To investigate the relationships among diverse metalloproteases (MMPs) and their tissue inhibitors (TIMPs) and non-alcoholic liver fibrosis in human immunodeficiency virus (HIV)-infected patients.

METHODS

Single nucleotide polymorphisms (SNPs) in MMPs, TNF-α and CCR5 genes, and serum levels of MMPs and TIMPs were determined in HIV-infected individuals with/out hepatitis C virus (HCV) coinfection. A total of 158 patients were included, 57 of whom were HCV-coinfected. All patients drank < 50 g ethanol/day. Diverse SNPs (MMP-1 -1607 1G/2G, MMP-8 -799C/T, MMP-9 -1562 C/T, MMP-13 -77A/G, TNF-α -308 G/A, CCR5-∆32), and serum levels of MMPs (2, 3, 8, 9 and 10) and TIMPs (1, 2 and 4) were assessed. Liver fibrosis was determined by transient elastometry, although other non-invasive markers of fibrosis were also considered. Significant liver fibrosis (F ≥ 2) was defined by a transient elastometry value ≥ 7.1 kPa.

RESULTS

A total of 34 patients (21.5%) had liver fibrosis ≥ F2. MMP-2 and TIMP-2 serum levels were higher in patients with liver fibrosis ≥ F2 (P = 0.02 and P = 0.03, respectively) and correlated positively with transient elastometry values (P = 0.02 and P = 0.0009, respectively), whereas MMP-9 values were negatively correlated with transient elastometry measurements (P = 0.01). Multivariate analyses showed that high levels of MMP-2 (OR = 2.397; 95%CI: 1.191-4.827, P = 0.014) were independently associated with liver fibrosis ≥ F2 in the patients as a whole. MMP-2 (OR = 7.179; 95%CI: 1.210-42.581, P = 0.03) and male gender (OR = 10.040; 95%CI: 1.621-62.11, P = 0.013) were also independent predictors of fibrosis ≥ F2 in the HCV-infected subgroup. Likewise, MMP-2, TIMP-2 and MMP-9 were independently associated with transient elastometry values and other non-invasive markers of liver fibrosis. None of the six SNPs evaluated had any significant association with liver fibrosis ≥ F2.

CONCLUSION

Certain MMPs and TIMPs, particularly MMP-2, seems to be associated with non-alcoholic liver fibrosis in HIV-infected patients with/without HCV coinfection.

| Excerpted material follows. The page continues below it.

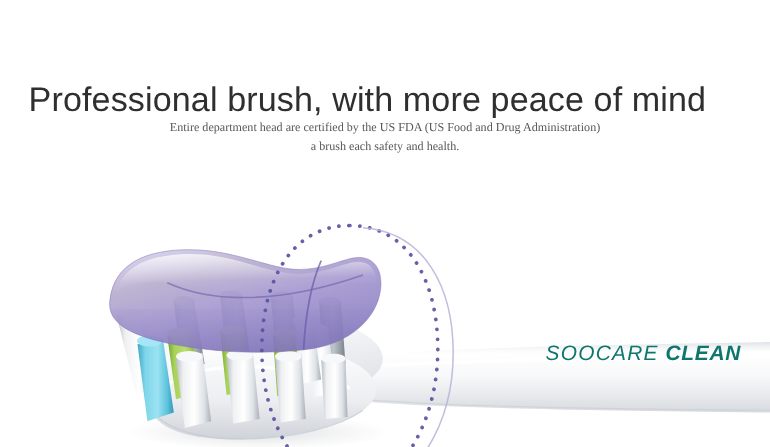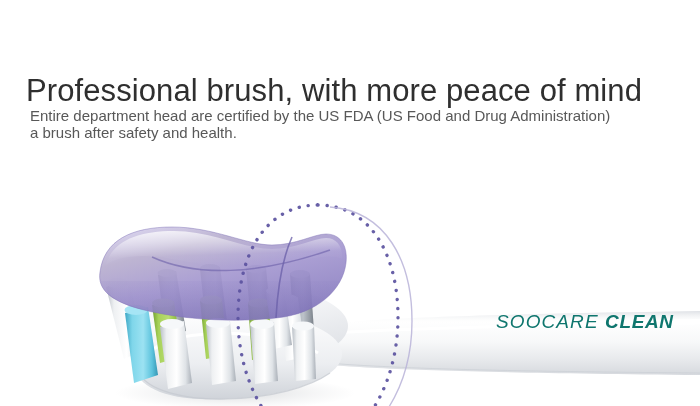"Entire department head are certified" #subcopy { font-family: none -> Liberation Serif, serif; font-size: 15px -> 11px; text-align: none -> center }
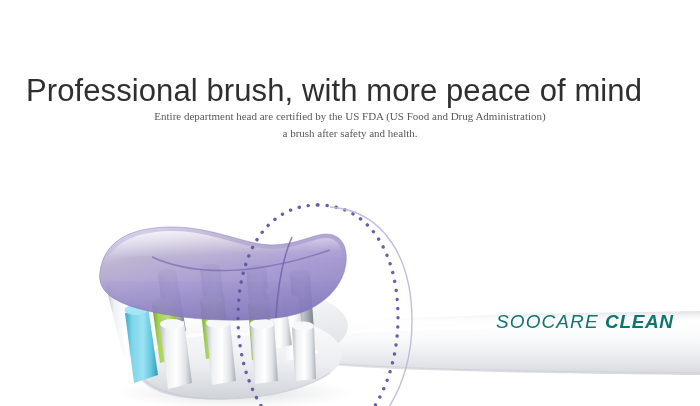"a brush after safety and" span.ln { text: after -> each }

Keywords: Human immunodeficiency virus, Hepatitis C virus, Liver fibrosis, Transient elastometry, Non-invasive fibrosis markers, Metalloproteases, Their tissue inhibitors, Genetic polymorphisms

Core tip: The role of matrix metalloproteases (MMPs) and their tissue inhibitors (TIMPs) in the development of liver fibrosis is uncertain. We determined some single nucleotide polymorphisms (SNPs), as well as the serum levels of diverse MMPs and TIMPs, in non-alcoholic, human immunodeficiency virus-infected patients with/out hepatitis C virus coinfection, to evaluate their possible relationship with liver fibrosis as assessed by transient elastometry. MMP-2 was independently associated with significant fibrosis. Likewise, MMP-2, TIMP-2 and MMP-9 were independent predictors of transient elastometry values and of other non-invasive tests of fibrosis. No SNP was significantly associated with liver fibrosis. Our findings support the value of these markers in the evaluation of fibrosis.